More than half (52%) of Israelis have unfavorable views of Israeli Prime Minister Benjamin Netanyahu, while 47% view the premier favorably, according to a Pew Research Center survey conducted between March 15 and April 24.
The survey was conducted amid widespread protests in Israel—both for and against judicial reform—but prior to the Knesset passing the first judicial reform bill in July.
Jews viewed Netanyahu favorably overall (57% to 41%; 36% very favorably), while Arabs tended to have unfavorable views of the prime minister (89% to 10%), per Pew data. Religious Jews overwhelmingly favored Netanyahu (93% to 6%; 60% very favorable), while secular Jews viewed him unfavorably (76% to 22%).
Pew also found that Israelis overwhelmingly perceive there to be conflicts between the political right and left (75%), Arab and Jewish Israelis (71%) and the religious and secular (61%). The data also suggested that young Israelis are likelier than older ones to perceive conflicts between different groups.
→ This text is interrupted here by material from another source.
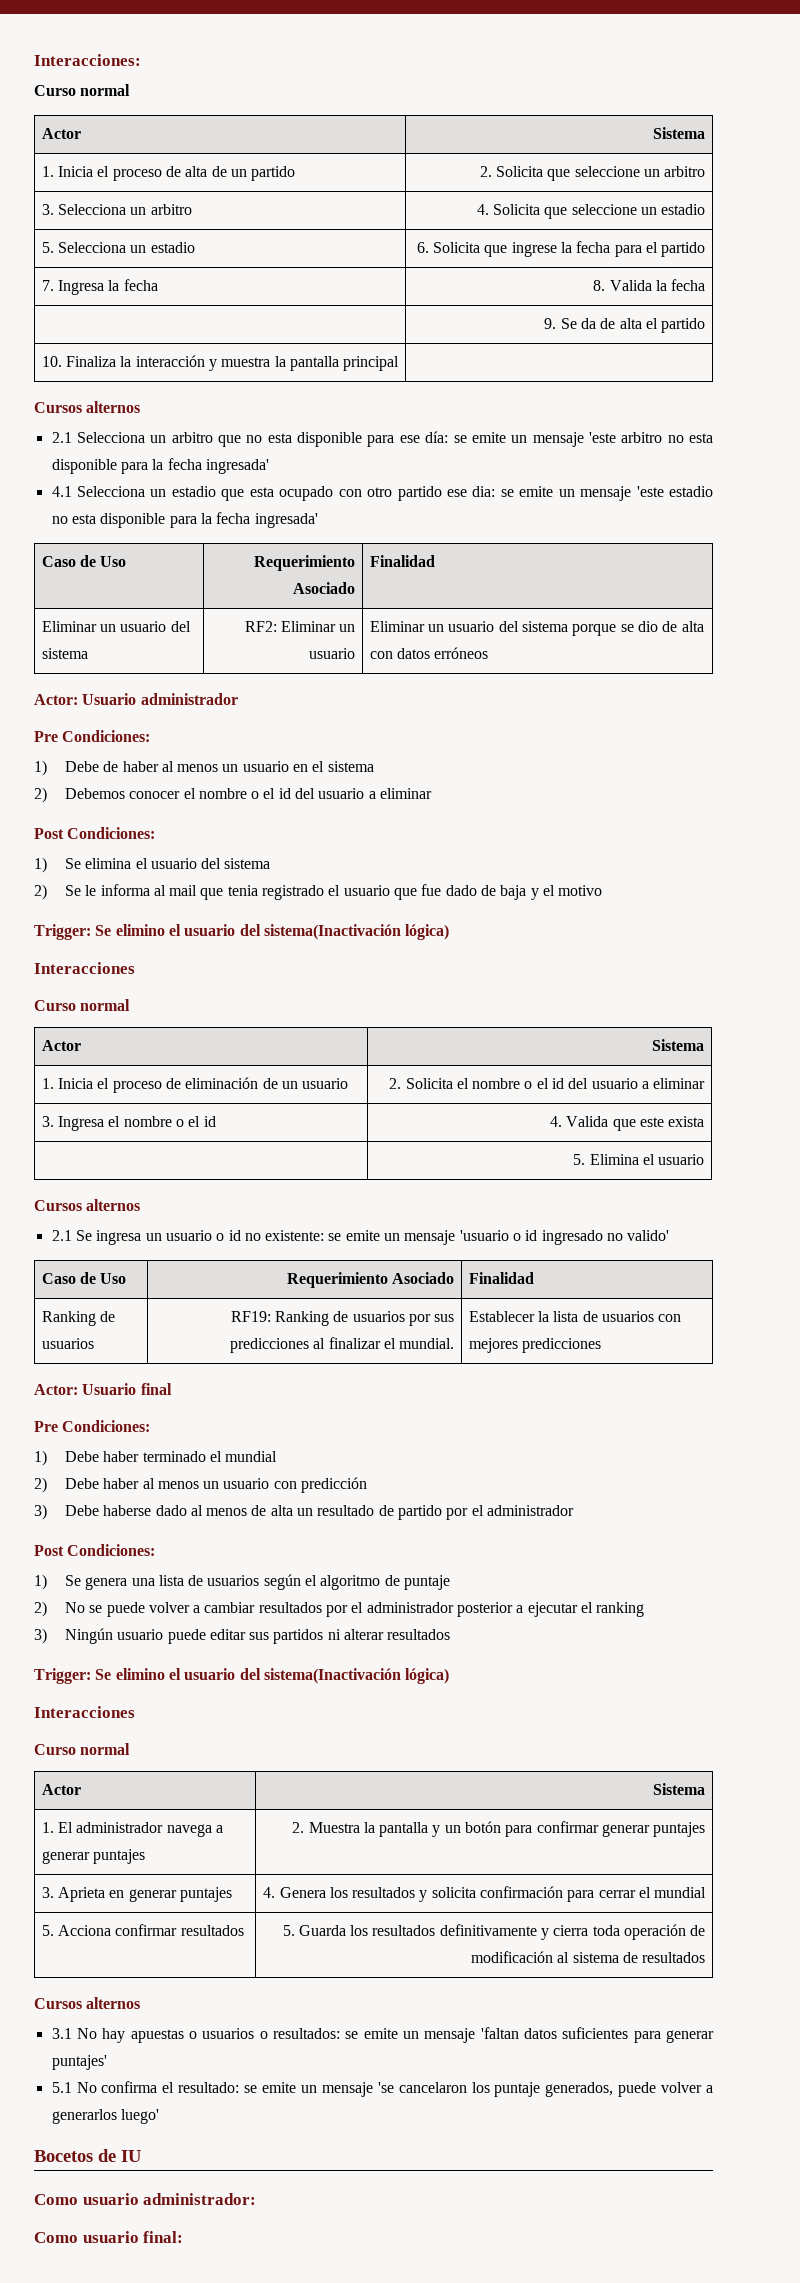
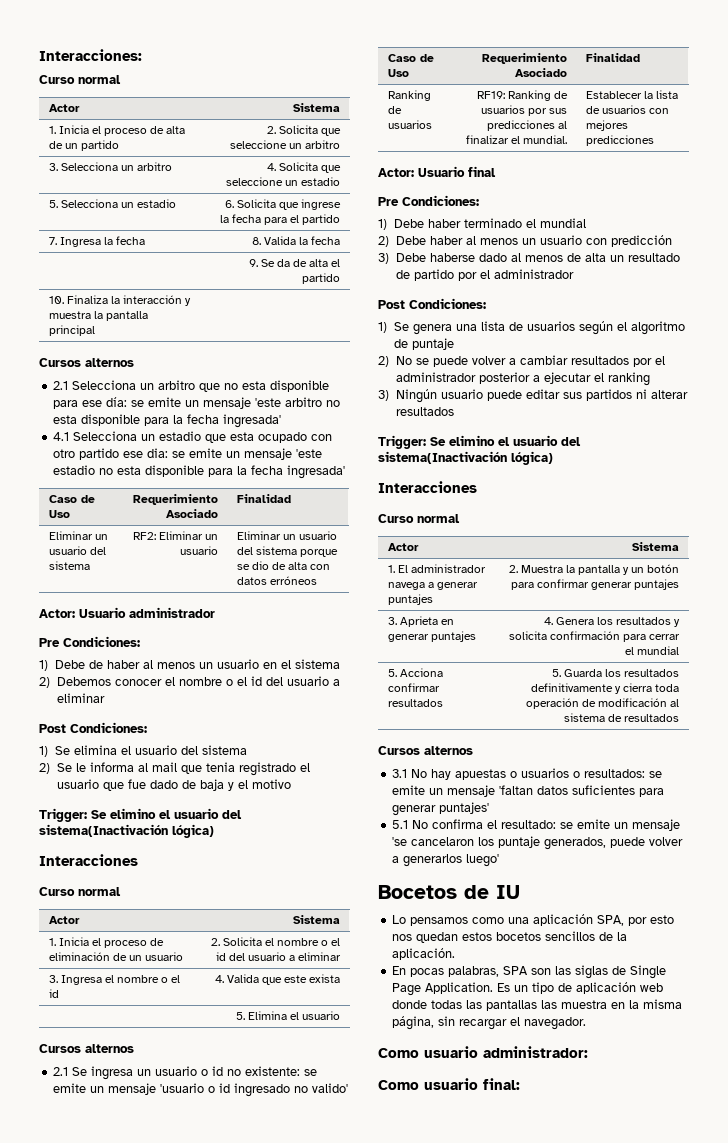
(141, 2156) none -> [392,914,675,926] [392,931,628,943] [392,948,456,960] [392,965,667,979] [392,982,664,996] [392,999,683,1011] [392,1016,587,1030] // Lo pensamos como una aplicación SPA, por esto nos quedan estos bocetos sencillos de la aplicación. // En pocas palabras, SPA son las siglas de Single Page Application. Es un tipo de aplicación web donde todas las pantallas las muestra en la misma página, sin recargar el navegador.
For example, 67% of those aged 18 to 29 and 55% of those over 50 think there are strong or very strong conflicts between the religious and non-religious—a difference of 12 percentage points.
JNS sought clarity from Pew about how telling these statistics are four to five months after the polling was conducted, given how quickly things move on the ground in Israel.
“The public opinion data collected during this timeframe was likely impacted by the events at the time, which continues to be a high-profile issue in Israel,” Moira Fagan, a research associate at the Pew Research Center, told JNS.
Pew posed the questions about religious, ethnic and ideological conflicts for the first time to Israelis this year, Fagan told JNS.
“We are not able to see if age differences are a pattern for these topics. We asked about conflicts between political parties in Israel in 2022, and there was no statistically significant difference between older people and younger people,” she said.
“However, outside of Israel, previous Pew Research Center surveys have found that young people in many countries are more likely to say there are strong conflicts between supporters of different political parties and between people who practice different religions,” she added.